▶ _Brief_
For the material below, output exactly the span from the line with "delivery date: 2022-08-10 -> 2022-08-09" to the line with "JL165 - JL Reserve", including both, and nothing besides.

▶ _Source data_
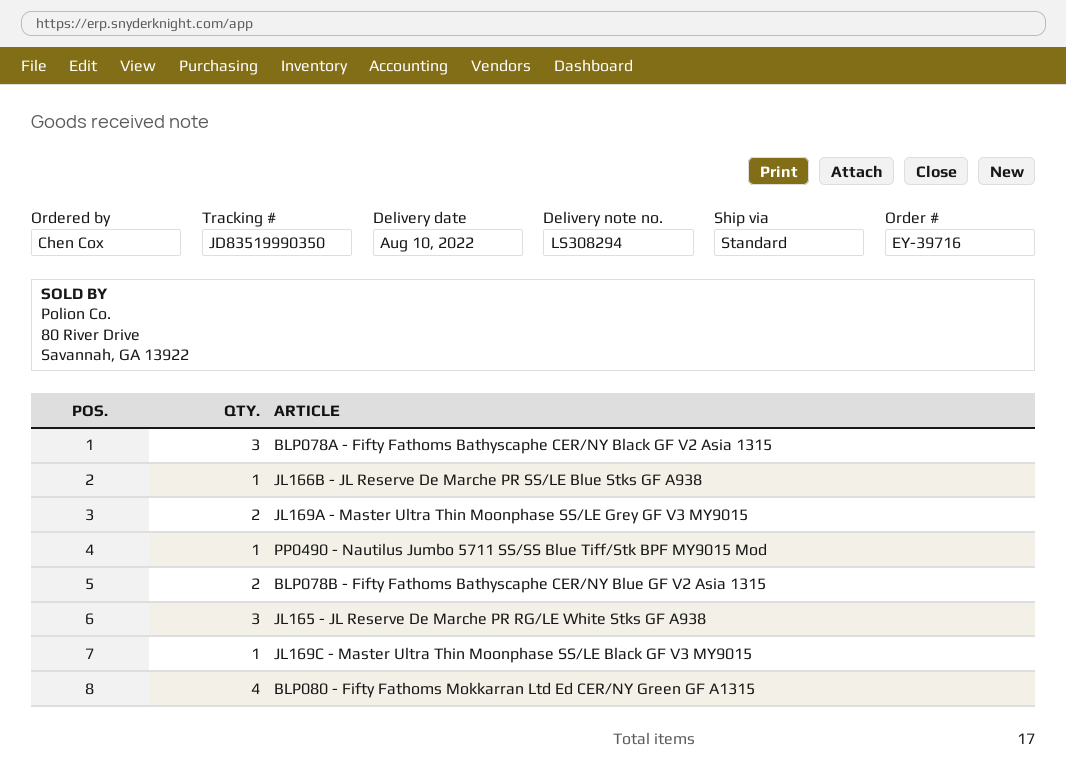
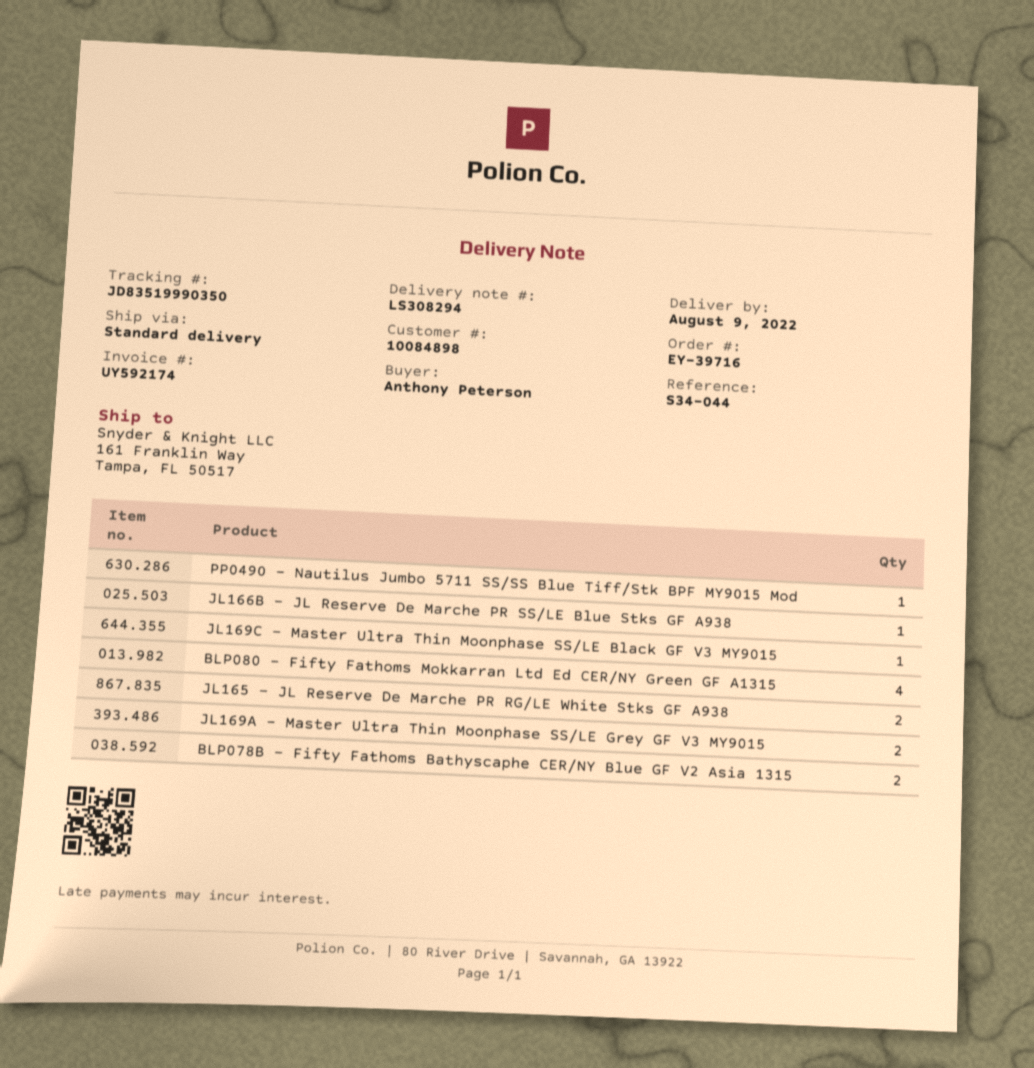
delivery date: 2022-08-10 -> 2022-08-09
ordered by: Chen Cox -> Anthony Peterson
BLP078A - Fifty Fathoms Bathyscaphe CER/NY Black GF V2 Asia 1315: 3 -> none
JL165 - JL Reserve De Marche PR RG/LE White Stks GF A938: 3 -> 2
* * *
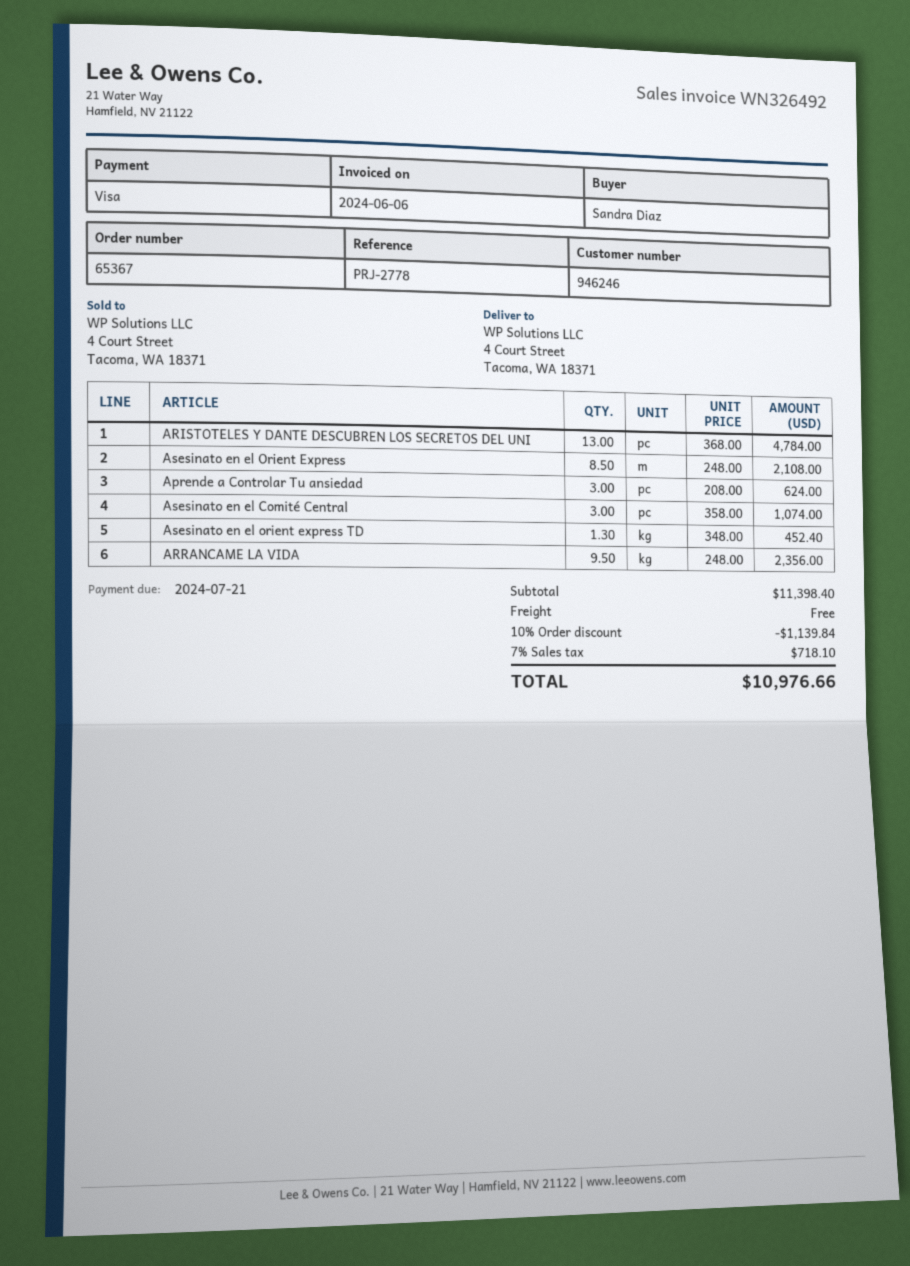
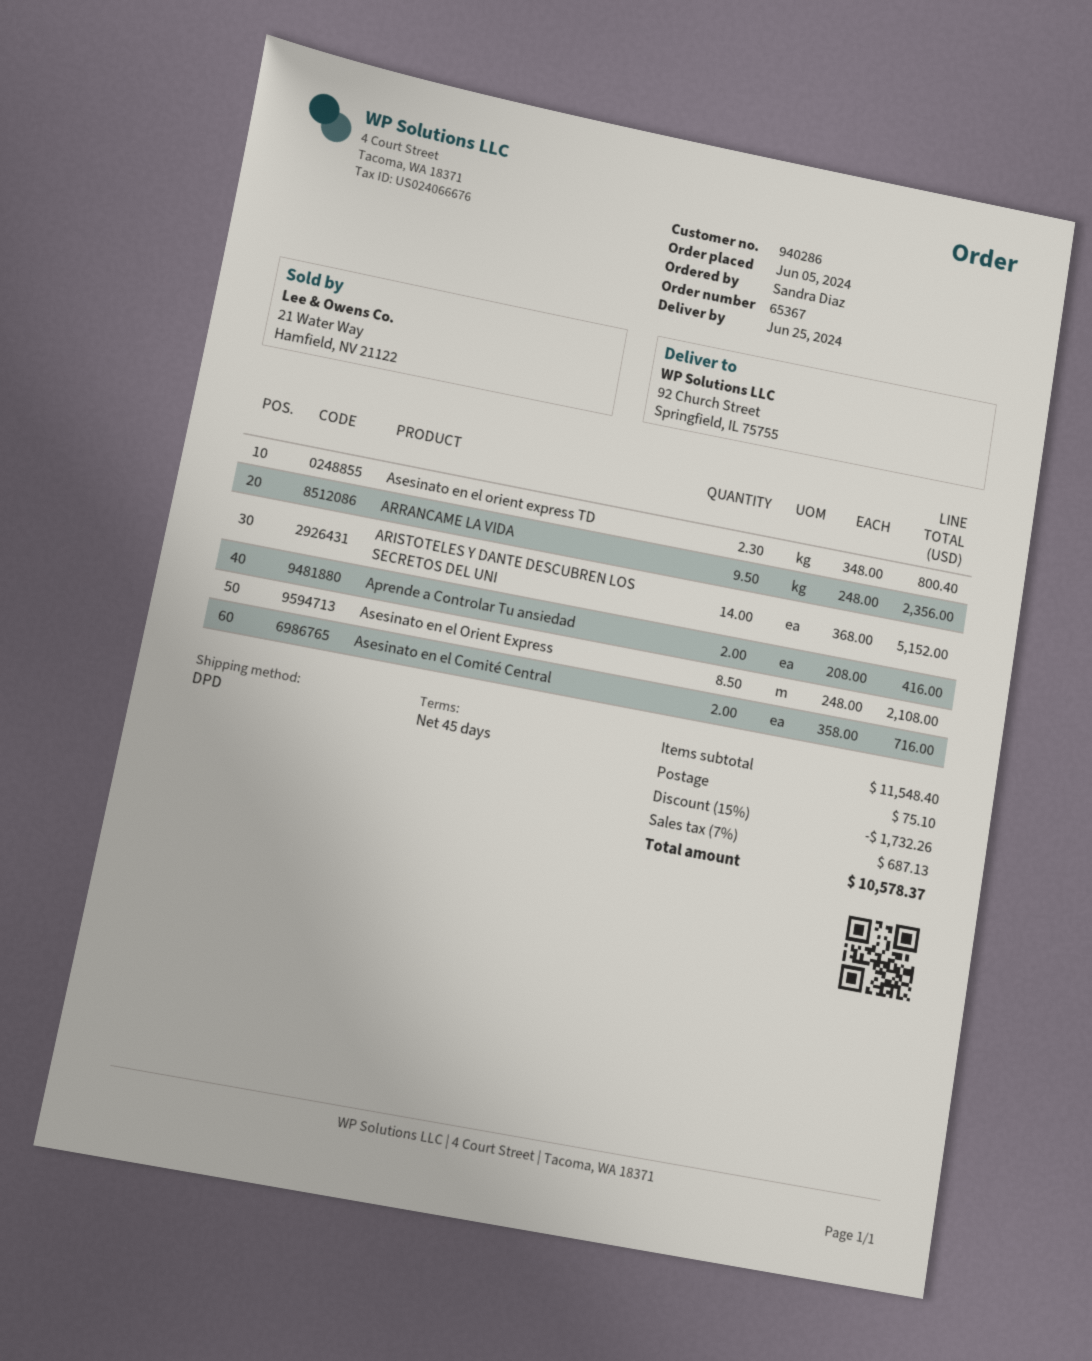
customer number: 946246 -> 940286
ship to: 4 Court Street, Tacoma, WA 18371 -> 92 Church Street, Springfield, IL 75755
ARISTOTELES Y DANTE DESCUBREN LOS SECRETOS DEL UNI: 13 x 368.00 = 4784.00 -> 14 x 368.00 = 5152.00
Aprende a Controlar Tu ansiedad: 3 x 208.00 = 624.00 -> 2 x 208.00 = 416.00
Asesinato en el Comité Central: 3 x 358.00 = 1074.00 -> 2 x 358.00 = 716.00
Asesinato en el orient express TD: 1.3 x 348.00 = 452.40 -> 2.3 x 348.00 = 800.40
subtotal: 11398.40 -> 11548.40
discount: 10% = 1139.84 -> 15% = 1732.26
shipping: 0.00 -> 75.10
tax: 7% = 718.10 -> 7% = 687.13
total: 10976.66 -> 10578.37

▶ _Your solution_
delivery date: 2022-08-10 -> 2022-08-09
ordered by: Chen Cox -> Anthony Peterson
BLP078A - Fifty Fathoms Bathyscaphe CER/NY Black GF V2 Asia 1315: 3 -> none
JL165 - JL Reserve De Marche PR RG/LE White Stks GF A938: 3 -> 2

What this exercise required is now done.